OSC Chair Howard Wetston on Wednesday said he could not say what specific metrics the OSC would use to assess the merits of the deal, which would combine the operators of the Toronto and London stock exchanges into a $7 billion transatlantic power.
"I can't define 'public interest' but I sure know it when I see it," Wetston said in a speech in Toronto.
Under provincial law, the public interest includes protecting investors from fraud, unfair practices and promoting integrity and confidence in the capital markets.
The proposed deal - one of three major exchange mergers under review globally - has met with growing opposition in Ontario, home province of the Toronto Stock Exchange. Ontario Finance Minister Dwight Duncan and opposition parties in the legislature are questioning how the transaction would affect the province and the country. [ID:nN22281822] [ID:nN22294628]
Duncan has set up an all-party legislative committee to conduct its own review [ID:nN22281822] and issue a report by April 7. Wetston said any OSC decision would likely come after that.
The OSC is still waiting for the application for review from TMX to start the process.
PROMOTING INTEGRITY AND CONFIDENCE
Wetston, who took the helm in October, said the OSC would take into consideration comments from the legislative committee and the public, while exercising independent judgment when making a final ruling.

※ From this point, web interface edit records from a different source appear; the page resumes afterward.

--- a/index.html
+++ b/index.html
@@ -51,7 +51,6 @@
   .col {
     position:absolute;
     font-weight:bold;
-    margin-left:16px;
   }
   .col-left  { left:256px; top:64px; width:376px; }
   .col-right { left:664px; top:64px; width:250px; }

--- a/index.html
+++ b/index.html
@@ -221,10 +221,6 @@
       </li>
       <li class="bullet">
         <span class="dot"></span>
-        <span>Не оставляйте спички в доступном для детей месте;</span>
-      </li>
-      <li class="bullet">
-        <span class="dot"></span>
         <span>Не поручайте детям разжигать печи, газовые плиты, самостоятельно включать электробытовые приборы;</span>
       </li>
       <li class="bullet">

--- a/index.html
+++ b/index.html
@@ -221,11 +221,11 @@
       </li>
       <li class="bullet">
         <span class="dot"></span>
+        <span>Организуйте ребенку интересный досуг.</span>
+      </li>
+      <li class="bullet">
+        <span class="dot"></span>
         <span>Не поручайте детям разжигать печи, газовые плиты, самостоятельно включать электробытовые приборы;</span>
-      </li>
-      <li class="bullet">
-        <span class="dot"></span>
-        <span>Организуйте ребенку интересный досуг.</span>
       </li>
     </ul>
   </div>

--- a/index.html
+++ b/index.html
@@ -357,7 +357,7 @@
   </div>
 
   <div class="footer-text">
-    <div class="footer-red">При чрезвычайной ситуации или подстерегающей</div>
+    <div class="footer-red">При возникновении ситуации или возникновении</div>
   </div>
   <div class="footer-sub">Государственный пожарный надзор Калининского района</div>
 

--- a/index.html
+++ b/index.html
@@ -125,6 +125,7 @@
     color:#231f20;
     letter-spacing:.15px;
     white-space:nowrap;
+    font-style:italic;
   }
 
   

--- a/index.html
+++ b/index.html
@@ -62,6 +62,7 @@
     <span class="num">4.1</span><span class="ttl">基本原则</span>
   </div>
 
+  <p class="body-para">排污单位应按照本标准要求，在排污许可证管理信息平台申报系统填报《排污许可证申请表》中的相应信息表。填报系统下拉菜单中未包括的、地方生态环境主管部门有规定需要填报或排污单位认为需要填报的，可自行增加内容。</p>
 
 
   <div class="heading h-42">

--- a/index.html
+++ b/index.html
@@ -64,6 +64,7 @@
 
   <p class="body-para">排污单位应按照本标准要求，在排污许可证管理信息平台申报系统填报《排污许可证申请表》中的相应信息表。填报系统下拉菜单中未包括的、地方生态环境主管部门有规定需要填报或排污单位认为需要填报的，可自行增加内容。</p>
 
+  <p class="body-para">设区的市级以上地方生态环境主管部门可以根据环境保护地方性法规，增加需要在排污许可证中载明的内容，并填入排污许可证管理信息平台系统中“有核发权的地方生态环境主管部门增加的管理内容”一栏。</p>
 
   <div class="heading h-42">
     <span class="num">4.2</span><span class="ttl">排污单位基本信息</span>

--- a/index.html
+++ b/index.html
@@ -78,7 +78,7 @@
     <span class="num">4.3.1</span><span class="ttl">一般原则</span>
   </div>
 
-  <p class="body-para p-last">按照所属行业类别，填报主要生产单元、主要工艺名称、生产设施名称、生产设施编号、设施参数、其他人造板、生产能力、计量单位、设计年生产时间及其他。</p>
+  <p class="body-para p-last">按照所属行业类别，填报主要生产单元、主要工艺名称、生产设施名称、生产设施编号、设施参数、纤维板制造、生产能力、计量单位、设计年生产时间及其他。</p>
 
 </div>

As it stands, the LSE takeover would leave a single shareholder - Borse Dubai Ltd [BRSDB.UL] - with more than 10 percent ownership in the combined company, exceeding limits set out by the OSC. [ID:nLDE71E020]
"This share restriction will be considered in the OSC's review of the transaction," Wetston said.
As vice-chair, Wetston was responsible for raising TMX ownership limits to 10 percent from 5 percent.
Borse Dubai, the operator of the Dubai stock exchange, may consider selling a part of its 20 percent stake in the LSE to facilitate the deal, a newspaper reported last week.[ID:nLDE71E015] A sourcelater told Reuters the company had not been asked to reduce its holdings.
Oversight by Ontario is not the only hurdle the deal faces. The federal government and at least three other provinces -- Quebec, Alberta and British Columbia -- will have a say. The fragmented regime means a decision on the transaction may not come until the end of the year.
Wetston expected some overlap between the OSC and the province, but said its focus will strictly regulatory.
"If they are addressing the regulatory requirements, then we'll consider them at that time. That's what the public interest requires."